Records for this task –
___

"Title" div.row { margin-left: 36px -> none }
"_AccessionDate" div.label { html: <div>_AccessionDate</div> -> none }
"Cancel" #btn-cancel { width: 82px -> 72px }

___

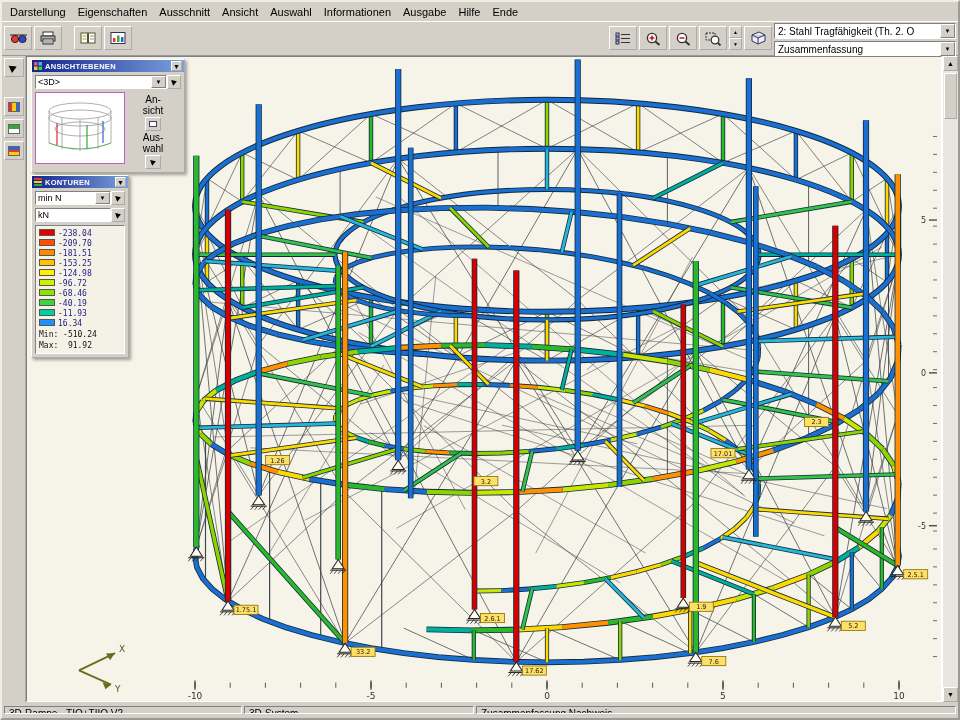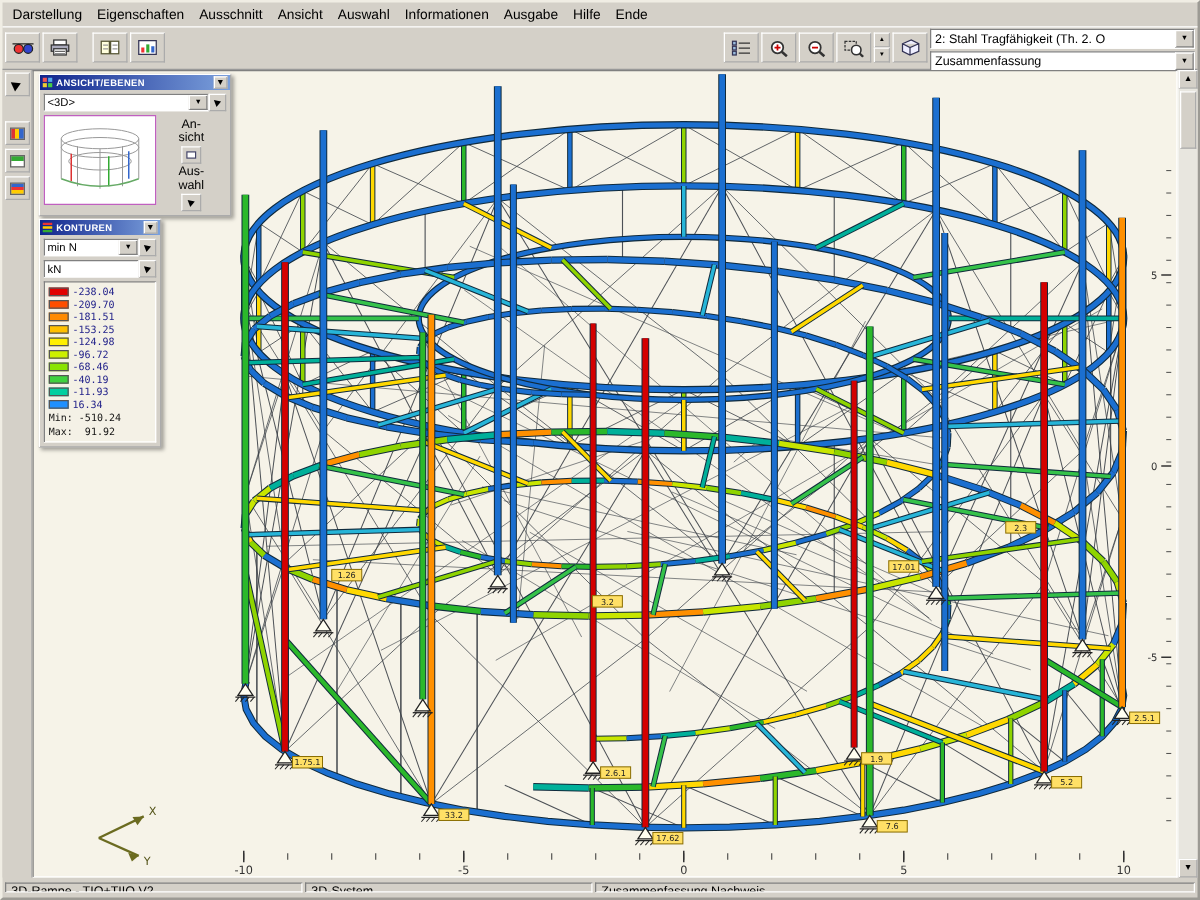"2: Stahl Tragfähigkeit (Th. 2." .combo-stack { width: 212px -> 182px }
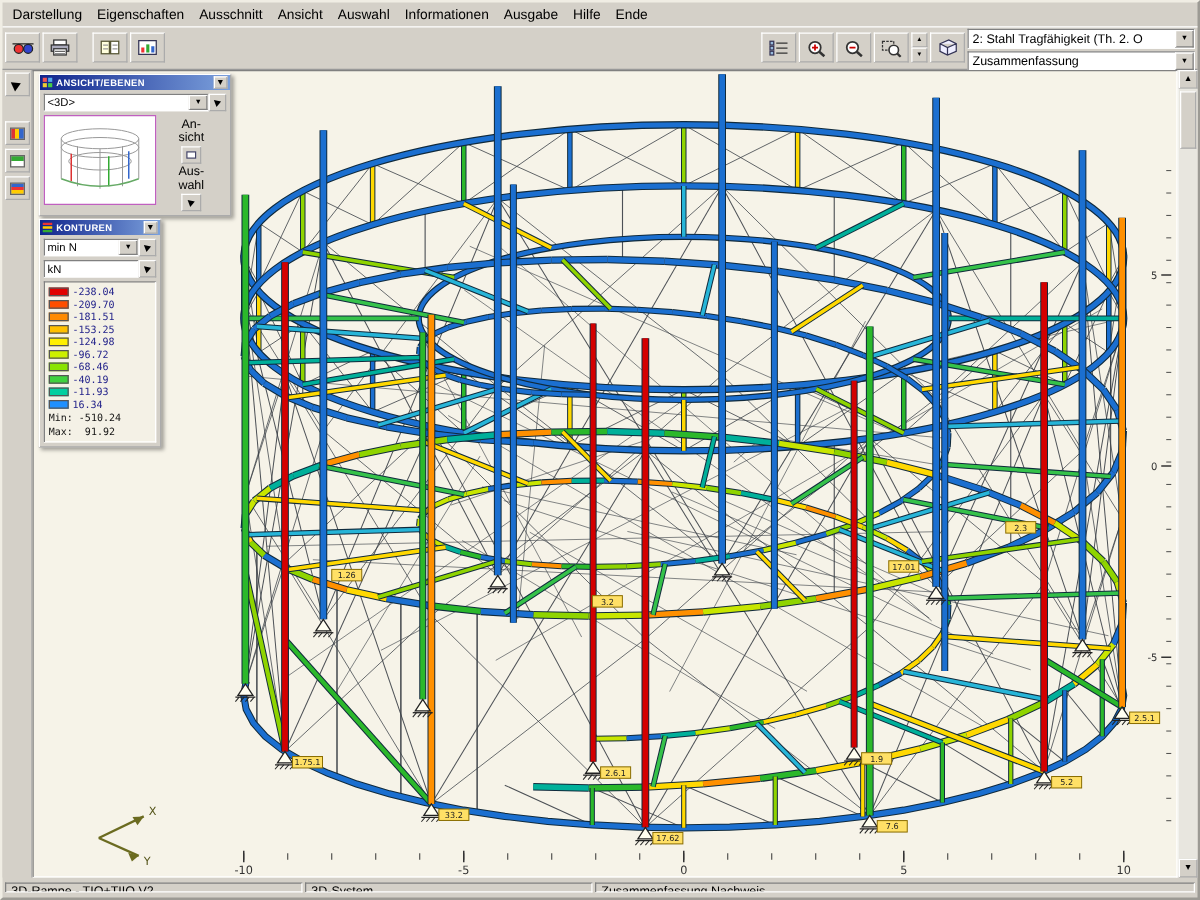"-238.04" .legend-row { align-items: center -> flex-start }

___

The reply should consist solely of the lines above from the one that has "margin-left: 36px ->" through the one that has "width: 82px ->", reproduced exactly.

Response to the task –
"Title" div.row { margin-left: 36px -> none }
"_AccessionDate" div.label { html: <div>_AccessionDate</div> -> none }
"Cancel" #btn-cancel { width: 82px -> 72px }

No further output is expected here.